▶ [Exercise]:
Only the images are to be dropped; the records themselves must be repeated exactly.

◇ ◇ ◇ ◇ ◇

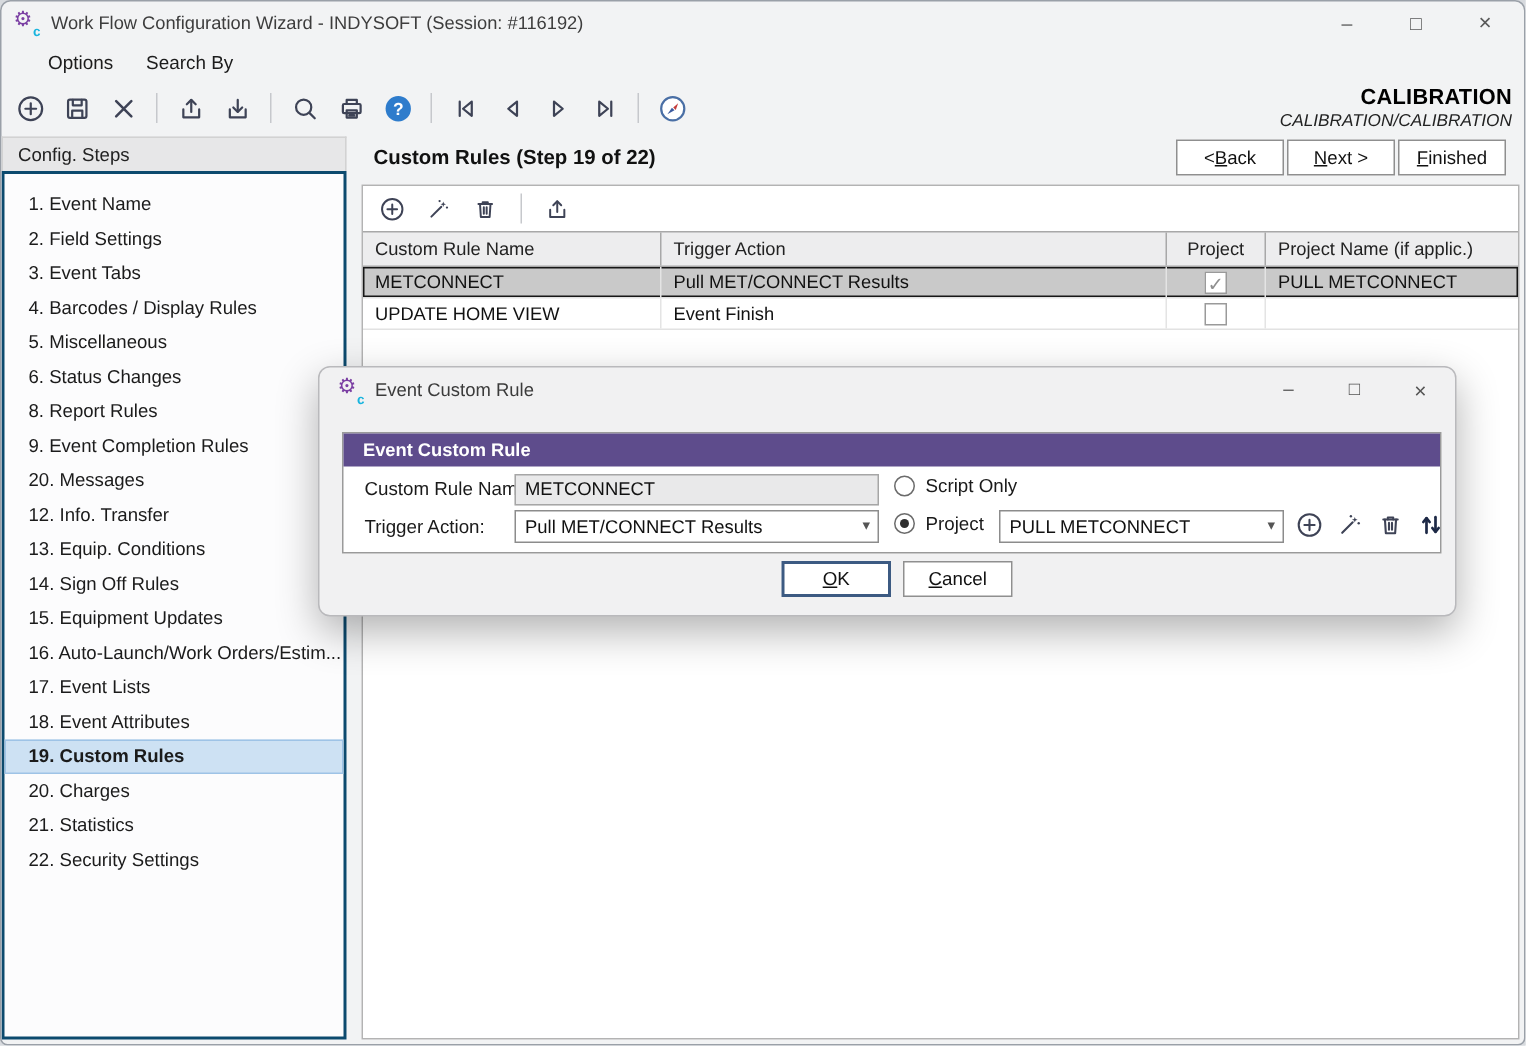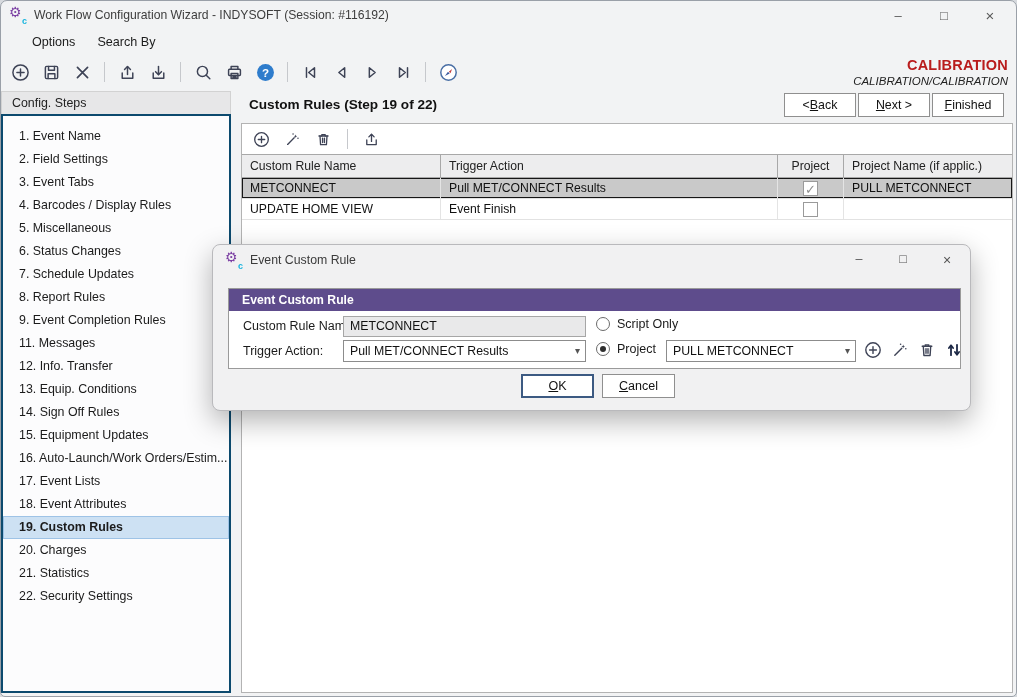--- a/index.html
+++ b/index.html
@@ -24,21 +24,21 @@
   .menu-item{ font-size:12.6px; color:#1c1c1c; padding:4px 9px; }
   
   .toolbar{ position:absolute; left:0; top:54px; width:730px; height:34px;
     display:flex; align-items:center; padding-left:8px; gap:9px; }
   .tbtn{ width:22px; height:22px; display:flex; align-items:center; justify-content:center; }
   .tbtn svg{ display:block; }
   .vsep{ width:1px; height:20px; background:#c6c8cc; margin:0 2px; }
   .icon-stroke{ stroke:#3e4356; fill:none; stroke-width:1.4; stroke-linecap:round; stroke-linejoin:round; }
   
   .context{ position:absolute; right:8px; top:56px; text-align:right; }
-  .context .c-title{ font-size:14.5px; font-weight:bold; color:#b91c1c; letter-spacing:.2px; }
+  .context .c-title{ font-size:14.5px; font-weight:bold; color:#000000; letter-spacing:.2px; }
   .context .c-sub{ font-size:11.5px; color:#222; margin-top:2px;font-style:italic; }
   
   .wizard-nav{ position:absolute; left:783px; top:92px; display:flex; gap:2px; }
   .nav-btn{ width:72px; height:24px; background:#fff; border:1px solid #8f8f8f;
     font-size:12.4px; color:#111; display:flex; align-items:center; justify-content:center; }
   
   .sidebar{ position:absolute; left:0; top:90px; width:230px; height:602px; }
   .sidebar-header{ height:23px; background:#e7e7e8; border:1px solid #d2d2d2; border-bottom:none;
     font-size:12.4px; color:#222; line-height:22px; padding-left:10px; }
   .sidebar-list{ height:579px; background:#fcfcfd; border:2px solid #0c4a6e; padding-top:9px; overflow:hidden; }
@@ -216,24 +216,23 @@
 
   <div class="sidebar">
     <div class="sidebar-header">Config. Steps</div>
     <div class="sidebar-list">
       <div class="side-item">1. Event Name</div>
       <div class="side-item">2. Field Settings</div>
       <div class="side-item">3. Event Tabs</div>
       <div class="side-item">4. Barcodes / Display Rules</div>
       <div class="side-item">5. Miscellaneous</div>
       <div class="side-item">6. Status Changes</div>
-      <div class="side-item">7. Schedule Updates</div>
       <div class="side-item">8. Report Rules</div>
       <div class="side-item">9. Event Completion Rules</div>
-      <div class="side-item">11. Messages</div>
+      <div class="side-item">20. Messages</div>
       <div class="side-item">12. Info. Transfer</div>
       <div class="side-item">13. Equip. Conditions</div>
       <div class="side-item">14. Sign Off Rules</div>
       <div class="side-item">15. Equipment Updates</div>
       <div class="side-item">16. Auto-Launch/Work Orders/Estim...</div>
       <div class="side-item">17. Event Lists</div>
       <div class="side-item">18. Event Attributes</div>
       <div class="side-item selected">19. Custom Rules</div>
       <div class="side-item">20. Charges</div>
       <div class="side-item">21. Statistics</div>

◇ ◇ ◇ ◇ ◇

▶ [Reply]:
--- a/index.html
+++ b/index.html
@@ -24,21 +24,21 @@
   .menu-item{ font-size:12.6px; color:#1c1c1c; padding:4px 9px; }
   
   .toolbar{ position:absolute; left:0; top:54px; width:730px; height:34px;
     display:flex; align-items:center; padding-left:8px; gap:9px; }
   .tbtn{ width:22px; height:22px; display:flex; align-items:center; justify-content:center; }
   .tbtn svg{ display:block; }
   .vsep{ width:1px; height:20px; background:#c6c8cc; margin:0 2px; }
   .icon-stroke{ stroke:#3e4356; fill:none; stroke-width:1.4; stroke-linecap:round; stroke-linejoin:round; }
   
   .context{ position:absolute; right:8px; top:56px; text-align:right; }
-  .context .c-title{ font-size:14.5px; font-weight:bold; color:#b91c1c; letter-spacing:.2px; }
+  .context .c-title{ font-size:14.5px; font-weight:bold; color:#000000; letter-spacing:.2px; }
   .context .c-sub{ font-size:11.5px; color:#222; margin-top:2px;font-style:italic; }
   
   .wizard-nav{ position:absolute; left:783px; top:92px; display:flex; gap:2px; }
   .nav-btn{ width:72px; height:24px; background:#fff; border:1px solid #8f8f8f;
     font-size:12.4px; color:#111; display:flex; align-items:center; justify-content:center; }
   
   .sidebar{ position:absolute; left:0; top:90px; width:230px; height:602px; }
   .sidebar-header{ height:23px; background:#e7e7e8; border:1px solid #d2d2d2; border-bottom:none;
     font-size:12.4px; color:#222; line-height:22px; padding-left:10px; }
   .sidebar-list{ height:579px; background:#fcfcfd; border:2px solid #0c4a6e; padding-top:9px; overflow:hidden; }
@@ -216,24 +216,23 @@
 
   <div class="sidebar">
     <div class="sidebar-header">Config. Steps</div>
     <div class="sidebar-list">
       <div class="side-item">1. Event Name</div>
       <div class="side-item">2. Field Settings</div>
       <div class="side-item">3. Event Tabs</div>
       <div class="side-item">4. Barcodes / Display Rules</div>
       <div class="side-item">5. Miscellaneous</div>
       <div class="side-item">6. Status Changes</div>
-      <div class="side-item">7. Schedule Updates</div>
       <div class="side-item">8. Report Rules</div>
       <div class="side-item">9. Event Completion Rules</div>
-      <div class="side-item">11. Messages</div>
+      <div class="side-item">20. Messages</div>
       <div class="side-item">12. Info. Transfer</div>
       <div class="side-item">13. Equip. Conditions</div>
       <div class="side-item">14. Sign Off Rules</div>
       <div class="side-item">15. Equipment Updates</div>
       <div class="side-item">16. Auto-Launch/Work Orders/Estim...</div>
       <div class="side-item">17. Event Lists</div>
       <div class="side-item">18. Event Attributes</div>
       <div class="side-item selected">19. Custom Rules</div>
       <div class="side-item">20. Charges</div>
       <div class="side-item">21. Statistics</div>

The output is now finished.